Cunagua, el imperio del silencio

Hablé el otro día de Cunagua y un lector me escribe: “Me gustaría saber más de ese batey. A principios de los sesenta hice una zafra allí. Era un pueblito precioso. ¿Sigue siendo lindo? Nunca más he regresado…” Pues sí, querido amigo, el batey sigue siendo lindo. Es, de hecho, uno de los más singulares conjuntos arquitectónicos de la Isla. Por sus valores fue declarado hace algunos años Monumento Nacional, una condición que no tienen muchos otros sitios en la provincia de Ciego de Ávila. El batey se conserva. Algunos de los típicos chalets de inspiración norteamericana (tabloncillo y tejas) están en buen estado. En otros se ven los estragos del tiempo y la desidia.
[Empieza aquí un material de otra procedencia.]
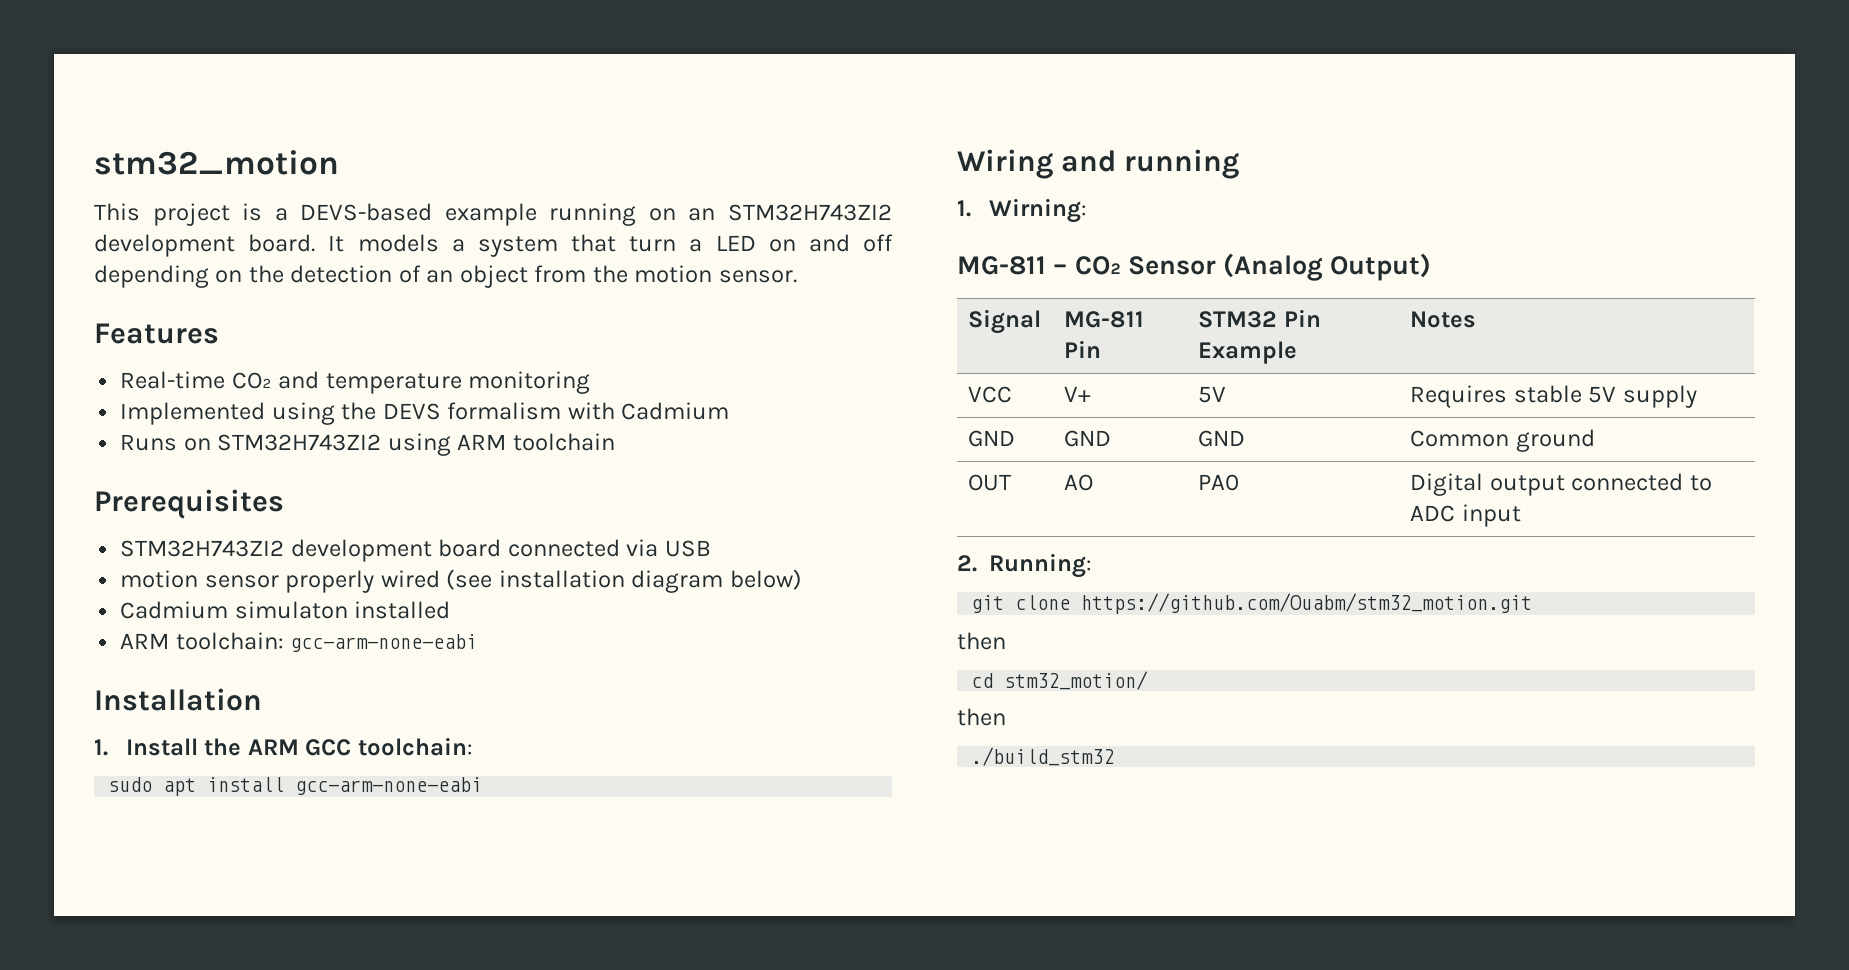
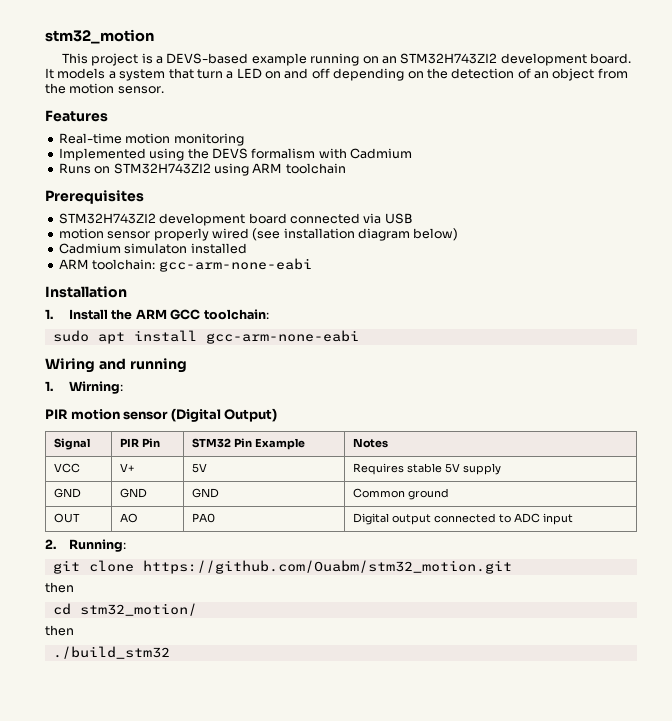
- Real-time CO₂ and temperature monitoring
+ Real-time motion monitoring
- MG-811 – CO₂ Sensor (Analog Output)
+ PIR motion sensor (Digital Output)
- Signal | MG-811 Pin | STM32 Pin Example | Notes
+ Signal | PIR Pin | STM32 Pin Example | Notes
Unos pocos ya son pura ruina. Y algunos no existen, en su lugar se han edificado feas y chapuceras casas de mampostería. Pero todavía se puede “respirar” el espíritu del poblado. Eso sí, hay un problema, amigo mío, algo que probablemente no se ajuste a su recuerdo: el central ya no muele, es apenas una mole de hierros oxidados con una chimenea inútil. Ya no se escucha la sirena de la fábrica, ni el sonido de los vagones del ferrocarril, ni el resoplido de la caldera. El pueblo va olvidando la suciedad del bagacillo sobre la ropa recién lavada, y olor embriagador de las mieles, y el sonido acompasado de las máquinas en la madrugada. Ya no hay zafras en Cunagua. O quizás deba decir: ya no hay zafras en Bolivia, que es el nombre que les pusieron al central y al pueblo después de la Revolución. Los viejos siguen diciendo Cunagua. Pero los más jóvenes ya dicen Bolivia.

Estuve en Cunagua para hacer un fotorreportaje. De Violeta sale una guagua tres veces al día. La tomé por la tardecita. Violeta (quizás deba decir Primero de Enero, aunque a ese pueblo sí todo el mundo le dice Violeta) estaba en plena zafra. Había un ajetreo, un ambiente, una actividad notables. Cuando llegué a Cunagua me golpeó la diferencia. Imperaba el silencio. Eran un poco más de las tres y no había casi nadie en las calles. Las casas parecían desiertas, ni siquiera había gente meciéndose en los columpios de los portales. Recorrí el pueblo completo, es pequeño. Había cuadras en que me parecía que estaba en un batey fantasma. Me senté en un banco del parque principal. Es un parque grande, ocupa toda una manzana. Tres o cuatro ancianos se ocultaban del sol debajo de una mata. Hablé con ellos. Todos extrañaban “los buenos tiempos”. Uno había sido obrero desde los años cuarenta hasta bien entrados los noventa. Otro había sido maquinista, o eso me pareció entender. Ese casi lloró: “No te puedes imaginar el dolor que me dio cuando dijeron que iban a cerrar la fábrica para siempre”. Sí lo puedo imaginar, nací y crecí en un central. Pero no dije nada. Seguí caminando por el pueblo, haciendo fotos. Algunas ancianas me miraban extrañadas. Unos niños chiquitos insistieron en que los fotografiara subidos a una mata. En una esquina me encontré un viejecillo muy delgado: “Haz una foto de ese fotingo, es de la época de los americanos”. La hice y es la que ahora les enseño. Tiene un no sé qué de época que me gusta.